----- Available data

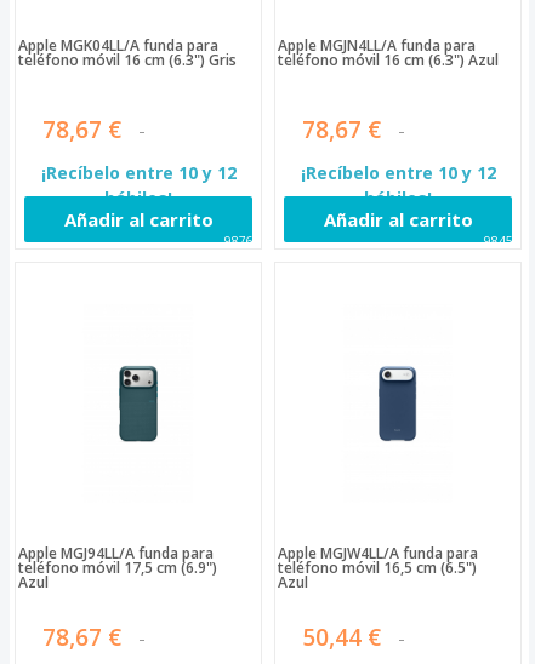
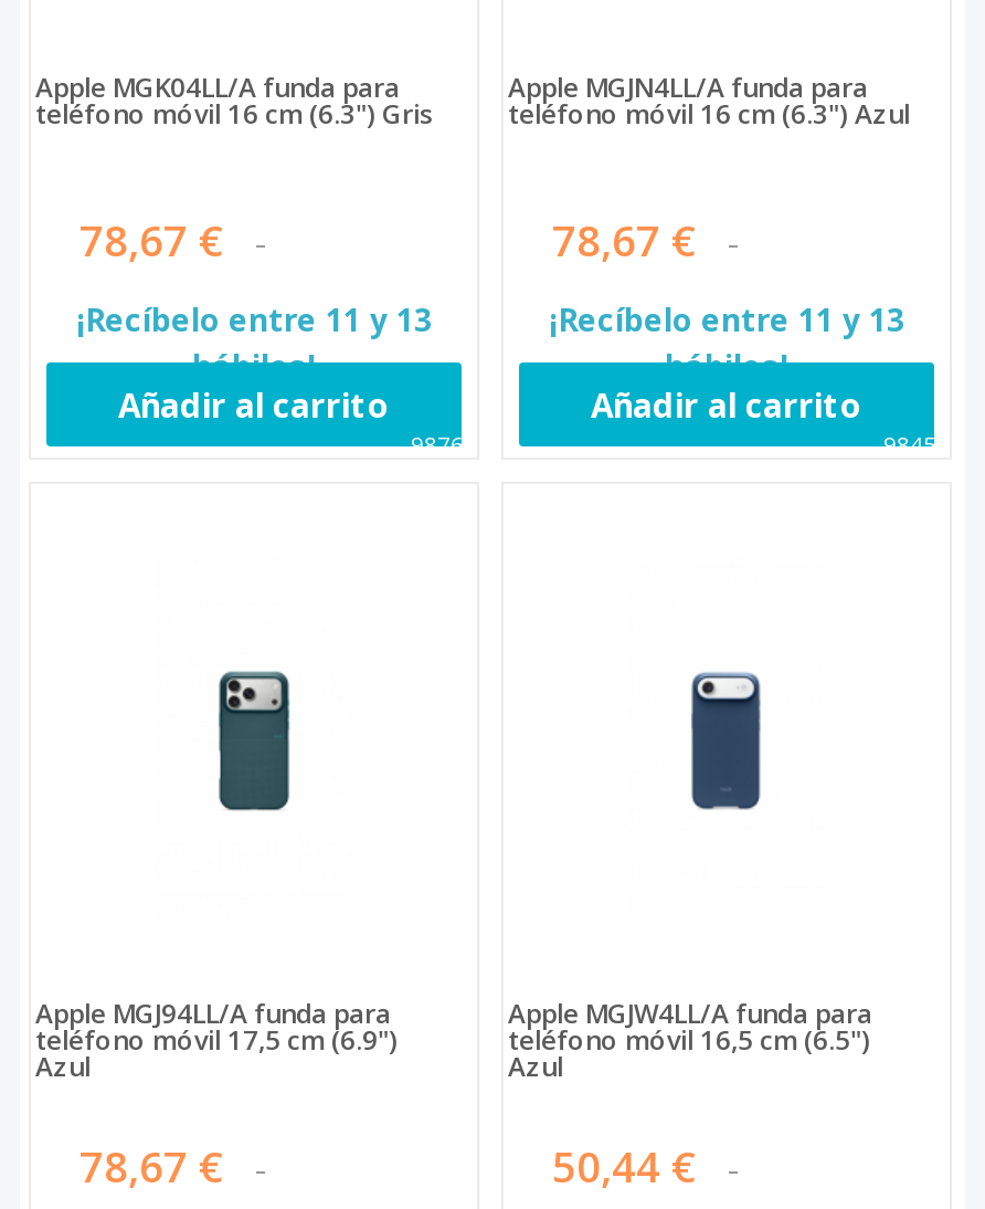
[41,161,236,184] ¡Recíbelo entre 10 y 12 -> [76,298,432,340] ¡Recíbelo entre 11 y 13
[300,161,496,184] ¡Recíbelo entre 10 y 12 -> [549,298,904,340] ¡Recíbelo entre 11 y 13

----------
----- Available data

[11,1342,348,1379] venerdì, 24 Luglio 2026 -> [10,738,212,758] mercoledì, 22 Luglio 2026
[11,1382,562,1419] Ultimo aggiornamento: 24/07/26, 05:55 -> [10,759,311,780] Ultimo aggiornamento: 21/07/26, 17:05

----------
----- Available data

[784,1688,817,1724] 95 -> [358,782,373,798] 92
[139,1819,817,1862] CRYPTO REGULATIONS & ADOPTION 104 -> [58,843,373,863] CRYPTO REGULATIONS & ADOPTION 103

----------

#### [Task item]
Repeat the entries above verbatim, but only from the line that has "[41,161,236,184] ¡Recíbelo entre" down to the line that has "[300,161,496,184] ¡Recíbelo entre", inclusive.

#### [Answer section]
[41,161,236,184] ¡Recíbelo entre 10 y 12 -> [76,298,432,340] ¡Recíbelo entre 11 y 13
[300,161,496,184] ¡Recíbelo entre 10 y 12 -> [549,298,904,340] ¡Recíbelo entre 11 y 13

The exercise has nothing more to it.